Character (Granular) Rules
Password Policy Enforcer has seven Character rules that reject passwords if they contain, or do not contain certain characters. These rules can increase password strength or ensure password compatibility with other systems.
All the Character rules work identically, but each has their own default character set. A character set is the collection of characters that each rule searches for when checking a password. You can use the Character rules with their default character sets, or define your own. By default, the Password Policy Enforcer selects the Password Policy Enforcer character on the Set Priorities page.
NOTE: Only Password Policy Enforcer 11 and higher will contain the Windows character set. Password Policy Enforcer 9, Netwrix Password Reset3 and Password Policy Enforcer Web 7 (and older for all products) use the Password Policy Enforcer character set.
Select the Characters (Granular) check box to enable the Characters rule.
For each selected character set, select whether they Contain or Not contain the specified number of characters.
Select the contain option if this rule should ensure that new passwords contain certain characters. Only one character is required by default, but you can specify a different value by choosing the required number of characters from the drop-down list beside the contain option.
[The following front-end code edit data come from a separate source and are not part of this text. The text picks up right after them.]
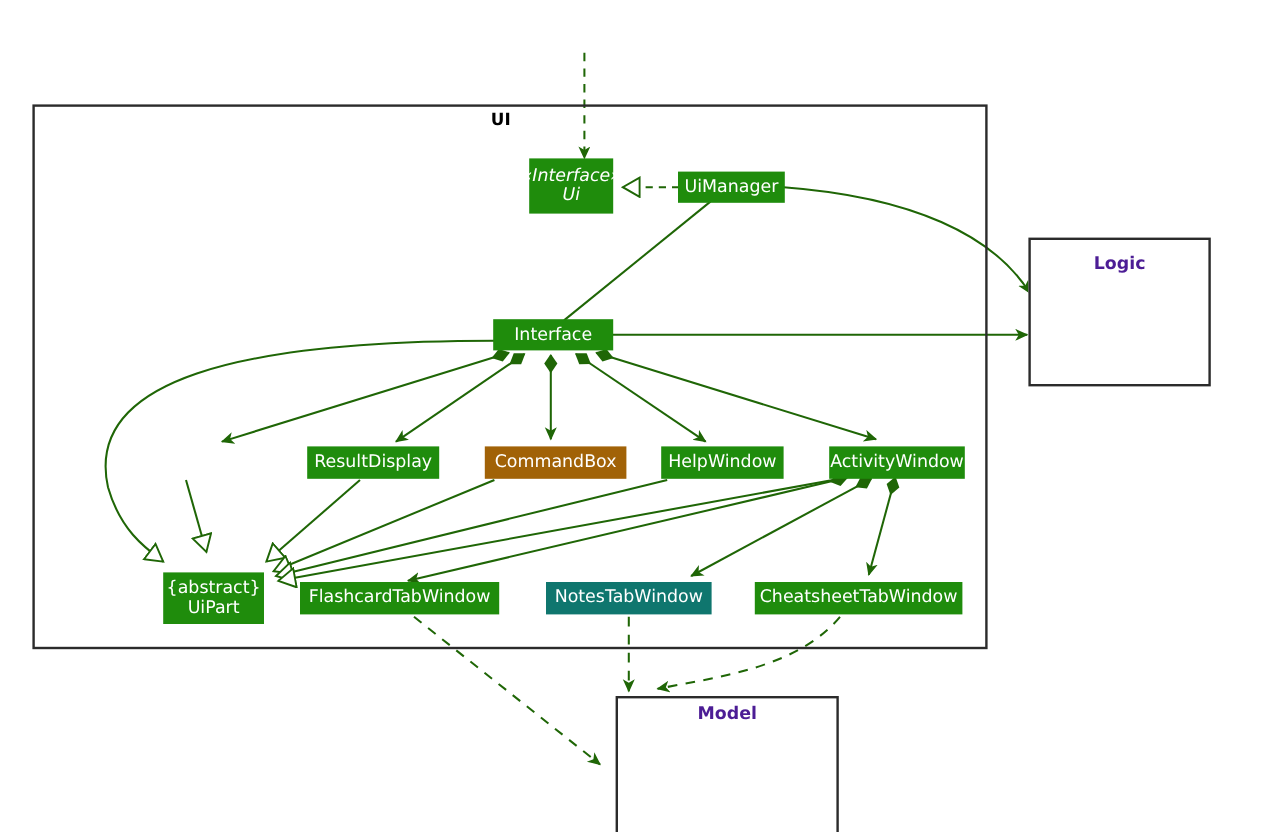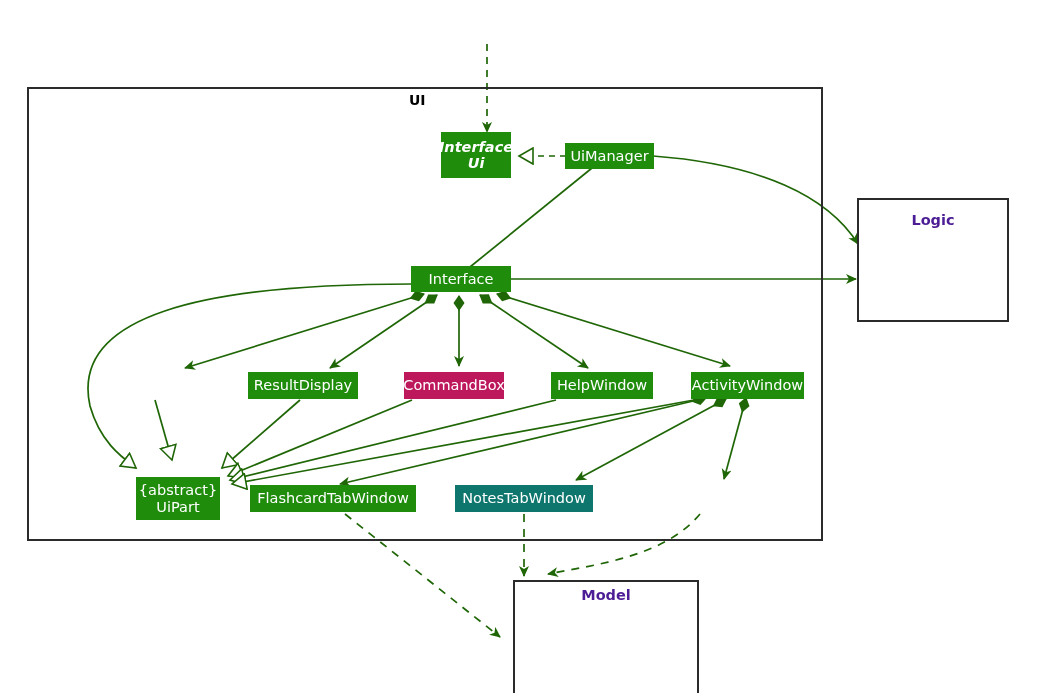"«Interface»" div.node { font-weight: bold -> none }
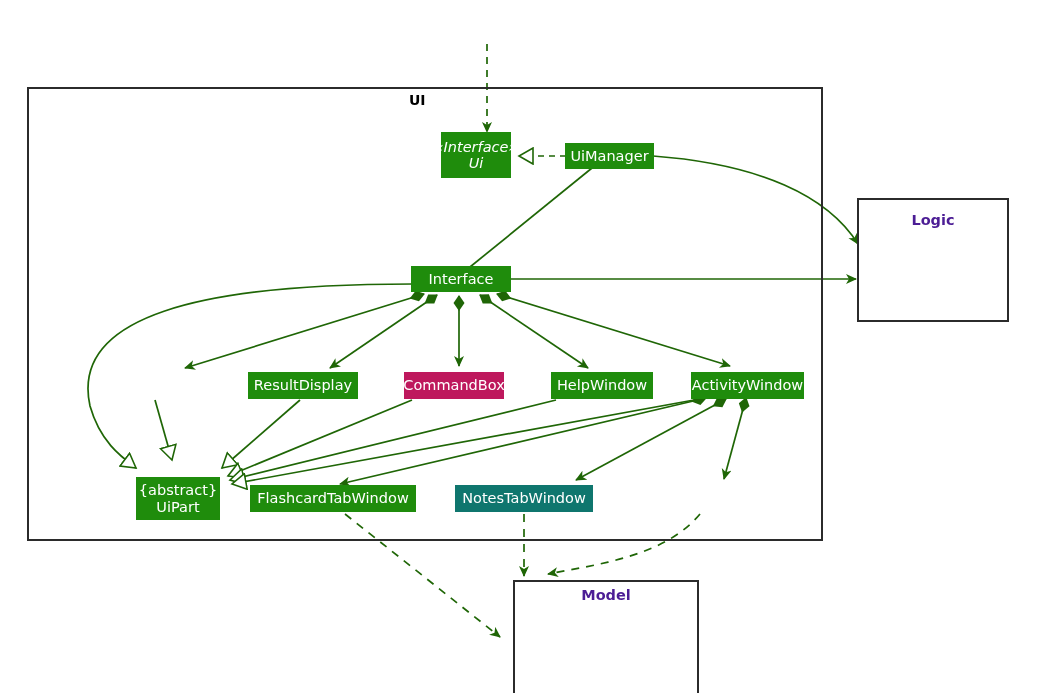"ResultDisplay" div.node { left: 248px -> 256px }
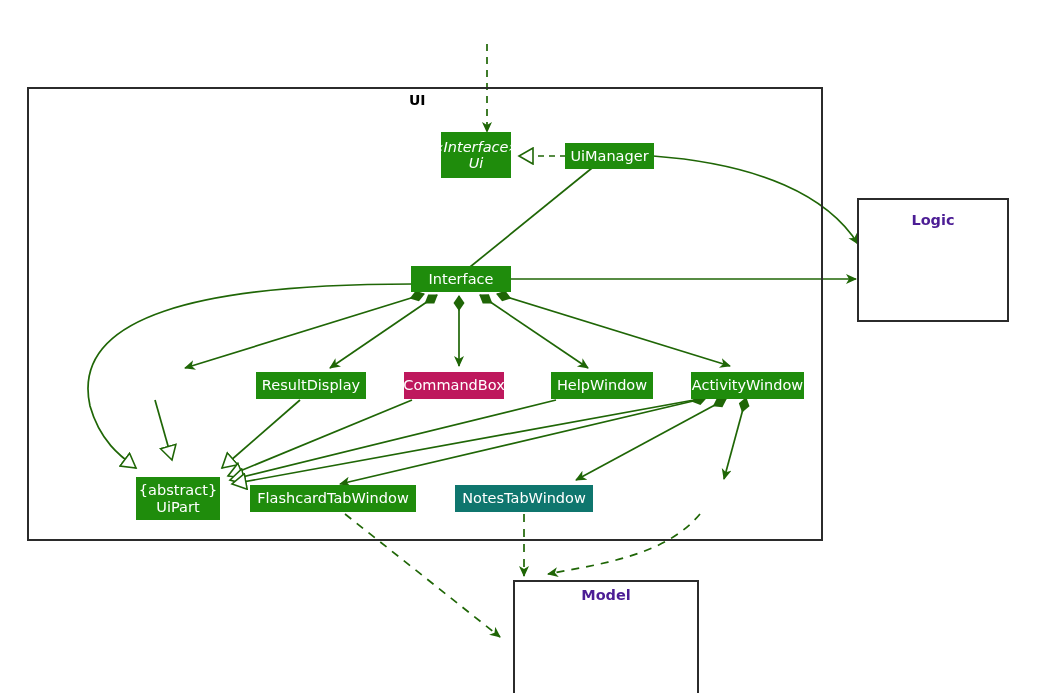"CommandBox" div.node { background: #be185d -> #a16207; width: 100px -> 118px }
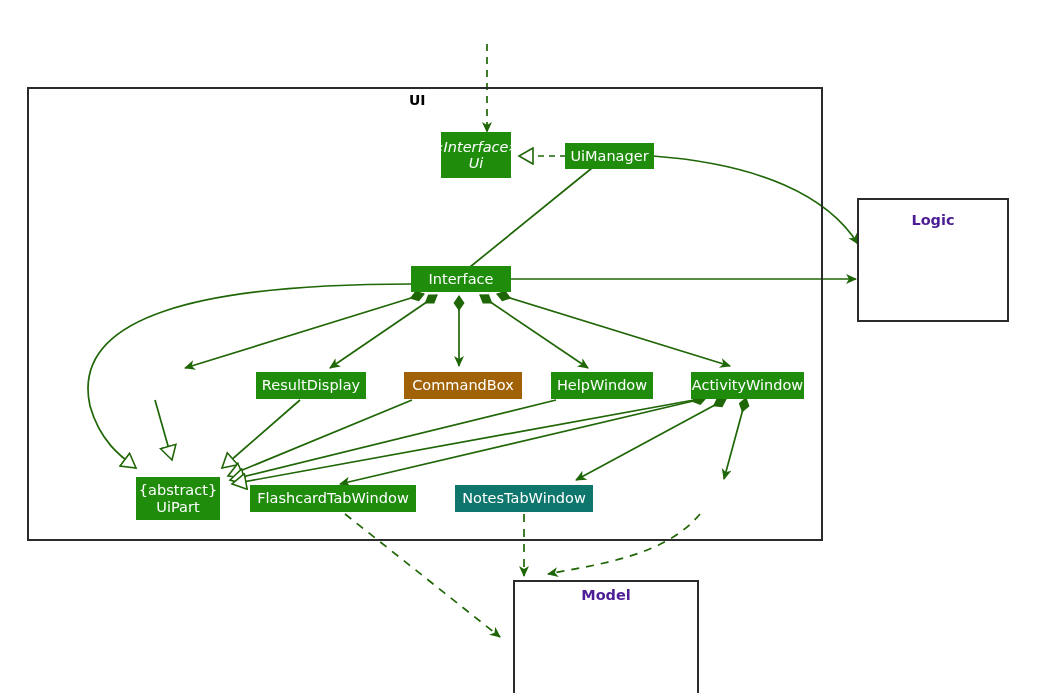"CheatsheetTabWindow" div.node { html: none -> <div> <span>CheatsheetTabWindow</span> </div> }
Select the not contain any... option if this rule should ensure that new passwords do not contain certain characters.
You can further restrict the rule by defining positions or embedding characters.
Click the + sign by the character set.
Select In position.
If you want to restrict this rule to certain character positions, choose the starting position from the first entry box and the ending position from the second entry box. For example, you may want to enforce a rule that requires a numeric character in the second character position to maintain compatibility with some other system.
Click the + sign by the character set.
Select Embedded.
Select the Embedded check box if users are required to embed these characters within their passwords. For example, the passwords "12hello", "1hello", and "hello$987" do not contain any embedded numeric characters, but these passwords do contain embedded numeric characters (shown in bold type): "he7llo", "4he3llo", "23hello7$45". Embedded numeric and special characters can help to protect passwords from cracking attacks.
NOTE: The First Character, Last Character, and Complexity rules are easier to configure, and easier for users to understand. Use these rules instead of the Character rules if they can enforce your desired policy.
You can customize character sets with the Characters option for a selected set.
Step 1 – Click Characters beside a selected Character set.
Step 2 – Enter a Name. This example uses vowels.
Step 3 – Enter the Characters. This example uses AaEeIiOoUu.
Step 4 – Click Apply.
If you save and test the policy, you see vowels is listed as a requirement.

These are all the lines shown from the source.